Farah is now a Foundation Year Two doctor, equivalent to a houseman, during which time she has to decide on her career path.

“In October, I met Gillian Tierney, a consultant general and colorectal surgeon at the University Hospitals of Derby and Burton (UHDB), to seek career tips. She is a supportive mentor whom I have admired since medical school and inspired me to become a surgeon.

“She is also the training programme director in the School of Surgery for the East Midlands region. We spoke about some of the challenges women face in this field and this was when the topic of headscarf came up.”

She realised that this was a problem that she could no longer brush off because it does not only affect her, but also a community of hijab-wearing students and staff.

“If this issue continues to be unaddressed, it can lead to a reduction in workforce diversity, staff dissatisfaction and loss of valuable learning opportunities for students.”

It was Tierney who suggested that Farah look for possible solutions with the promise that she would help to implement the initiative and get her connected
to the right people to support the project. And the rest is, of course, history.

Dr Farah Shaheera Roslan (right) with Dr Fadzlien Zahari, who assisted the search for disposable hijab.

THE MAKING OF DISPOSABLE HIJAB

Farah started with Emma Wiley, consultant microbiologist with a special interest in dresscode policy and infection control, and spoke to representatives of the British Islamic Medical Association to find out how much work they have done to address the issue.

She also contacted her friends in Malaysia and asked them how they dealt with the issue back at home.

“My friends told me about the washable and disposable headscarves provided in operating theatres and shared the photos, details of the supplier and cost as stated on the website.”

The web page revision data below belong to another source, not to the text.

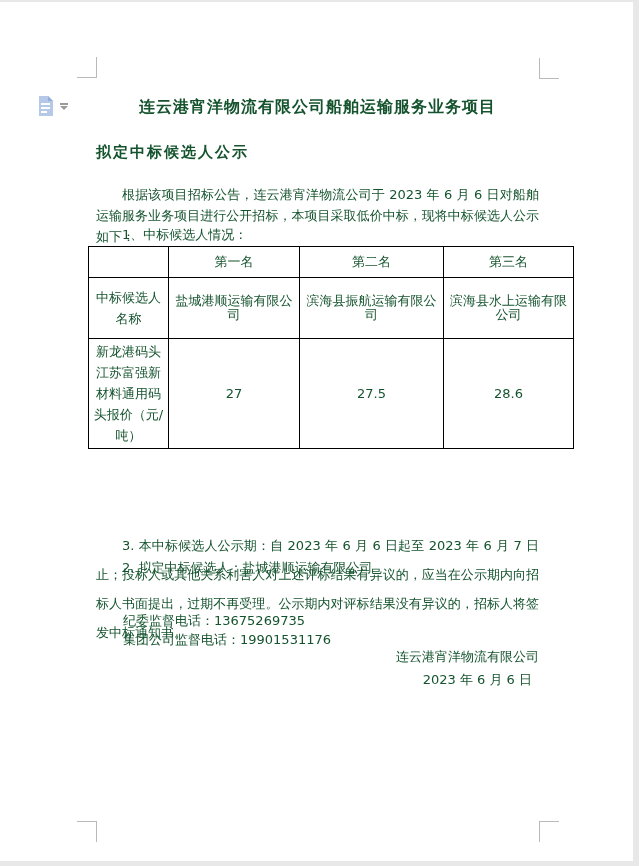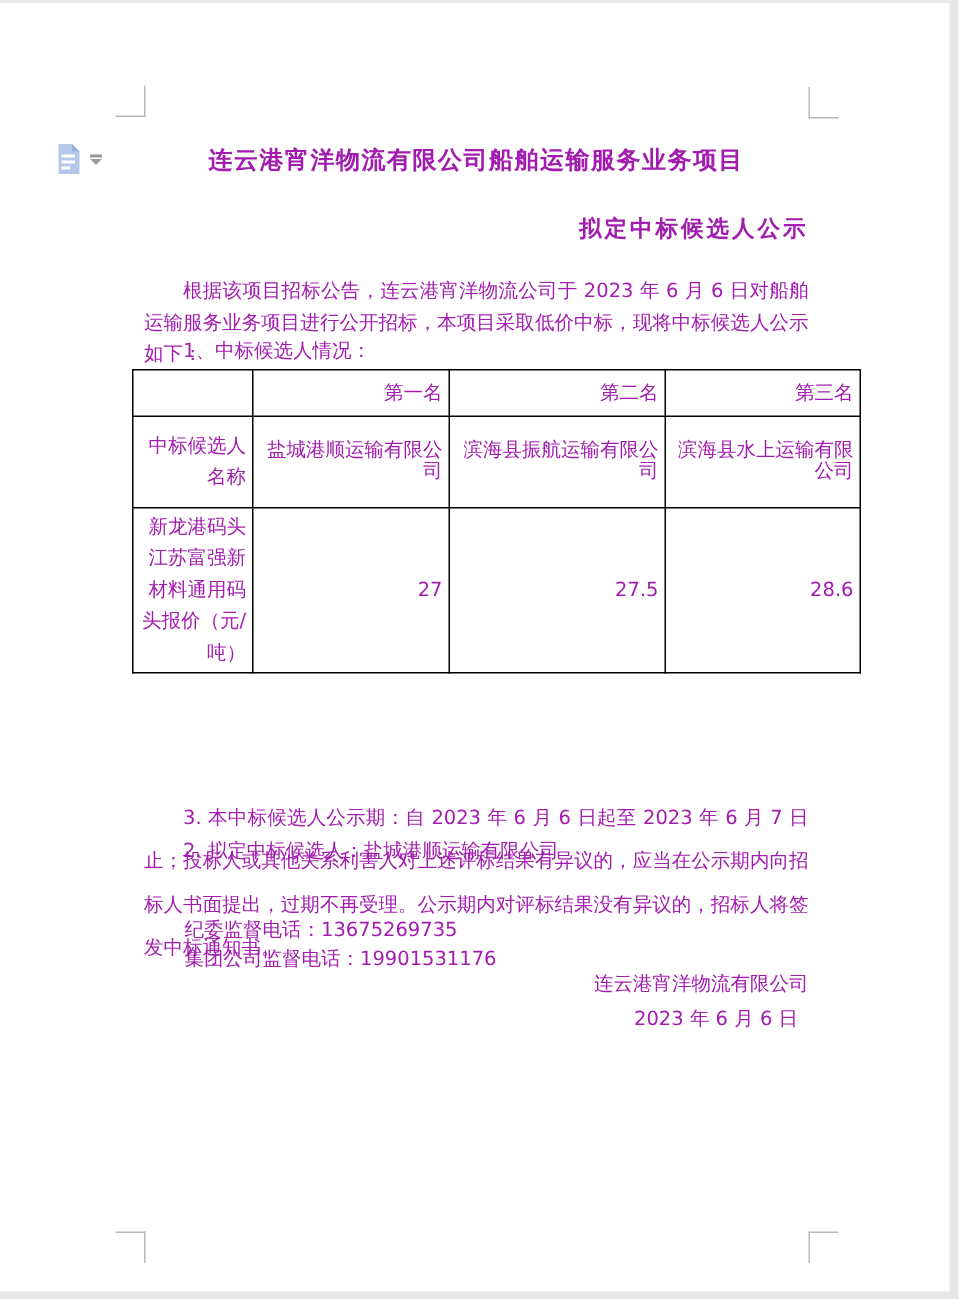--- a/index.html
+++ b/index.html
@@ -6,7 +6,7 @@
   .screen {
     position:relative; width:639px; height:866px;
     background:#e8e8e8; overflow:hidden;
-    font-family:"DejaVu Sans", sans-serif; color:#a21caf;
+    font-family:"DejaVu Sans", sans-serif; color:#14532d;
   }
   .page { position:absolute; left:0; top:2px; width:633px; height:859px; background:#ffffff; }
 

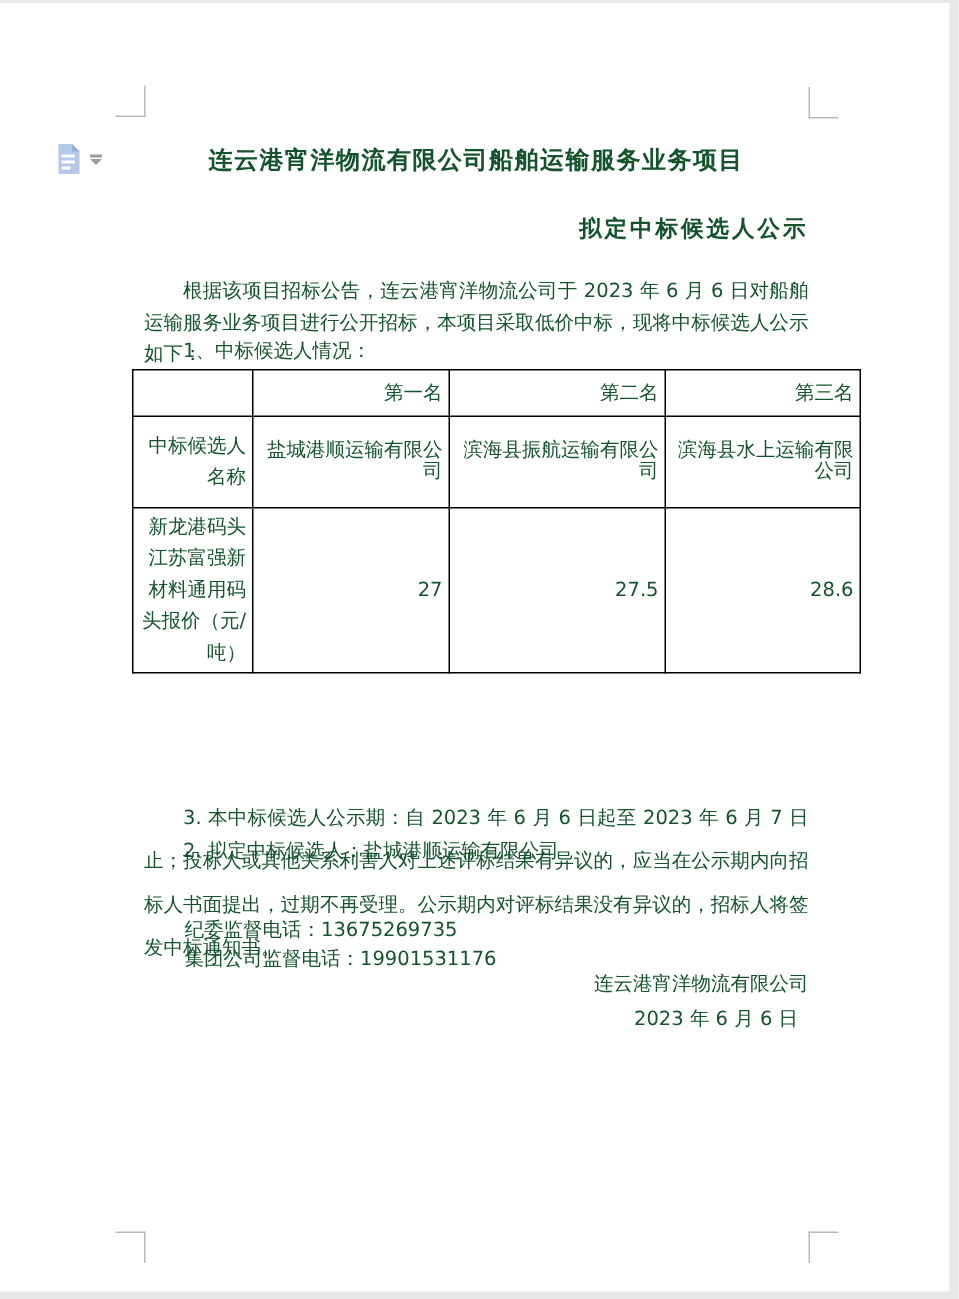--- a/index.html
+++ b/index.html
@@ -27,7 +27,7 @@
 
   .abs { position:absolute; }
   .doc-title    { left:96px; top:97px;  width:443px; text-align:center; font-size:16px; font-weight:bold; letter-spacing:1px; }
-  .doc-subtitle { left:96px; top:143px; width:443px; text-align:right; font-size:15px; font-weight:bold; letter-spacing:2px; }
+  .doc-subtitle { left:96px; top:143px; width:443px; text-align:left; font-size:15px; font-weight:bold; letter-spacing:2px; }
   .para1 { left:96px; top:184px; width:443px; font-size:13px; line-height:21px; text-align:justify; text-indent:26px; }
   .item1 { left:96px; top:224px; width:443px; font-size:13px; line-height:21px; padding-left:26px; box-sizing:border-box; }
   .para2 { left:96px; top:513px; width:443px; font-size:13px; line-height:21px; padding-left:26px; box-sizing:border-box;margin-top:44px; }

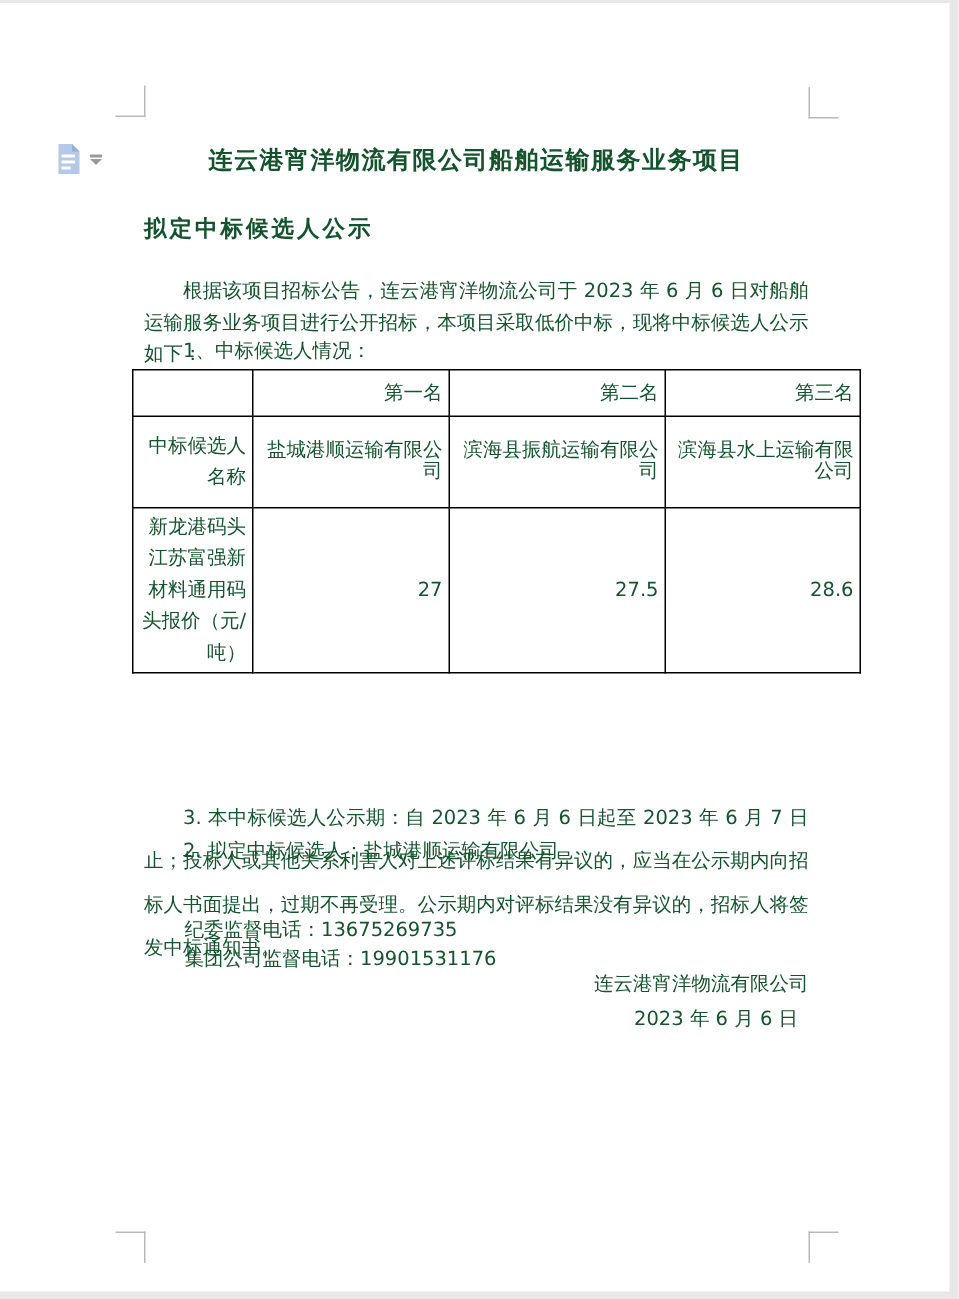--- a/index.html
+++ b/index.html
@@ -37,7 +37,7 @@
   .sign .date { padding-right:7px; }
 
   table.bid { position:absolute; left:88px; top:246px; border-collapse:collapse; table-layout:fixed; }
-  table.bid td { border:1px solid #000; font-size:13px; text-align:right; vertical-align:middle;
+  table.bid td { border:1px solid #000; font-size:13px; text-align:center; vertical-align:middle;
                  padding:2px 4px; box-sizing:border-box; overflow:hidden; }
   tr.r-head   { height:31px; }
   tr.r-name   { height:61px; }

A friend, who is a colleague at the same hospital, Fadzlien Zahari, also helped to point her to the right direction and the Malaysian company, Medicos, which supplied tudung protective cap.

Farah then found a UK supplier, Medline — one of the biggest theatre supply chains — which positively responded to her email and sent her fabrics of different sizes and materials to test.

She then gathered a group of female Muslim medical students and doctors in a WhatsApp group and asked them to take a vote on the most suitable headscarf — the majority voted for a disposable triangular cloth supplied by Medline, which is easy to style and comfortable to wear.

Last month, Farah showed a picture of herself donning the disposable headscarf to Tierney, who happily approved it.

“The next day, Nigel Roberts, the deputy general manager theatre lead of UHDB, sent me an email to let me know that he had already ordered the first batch of disposable scarves to be supplied to all theatres in the trust.”

She believes that the disposable hijab will soon be in the Medline catalogue because there is now a demand for it.

Things have certainly moved very fast.

Farah had found the middle ground between “dress code due to faith” and the “passion” of being in the operating theatre.

“I was truly over the moon hearing this news as I know that this would be a crucial step to accommodate headwear requirements to positively influence inclusivity and opportunities in the workplace.

“I am hoping to follow this up by doing a survey to assess the use of disposable headscarf and its impact on staff and students.

“Now that the spotlight is on me, I hope to use it for a good cause, especially in increasing awareness of the struggle of hijab-wearing Muslim women in operating theatres, and helping them to make similar changes in the areas they study and work in.”

“I hope that my story and initiative will inspire individuals not to be apologetic for being different as each of us matter. Diversity is our strength,” said Farah, who aims to be a surgeon.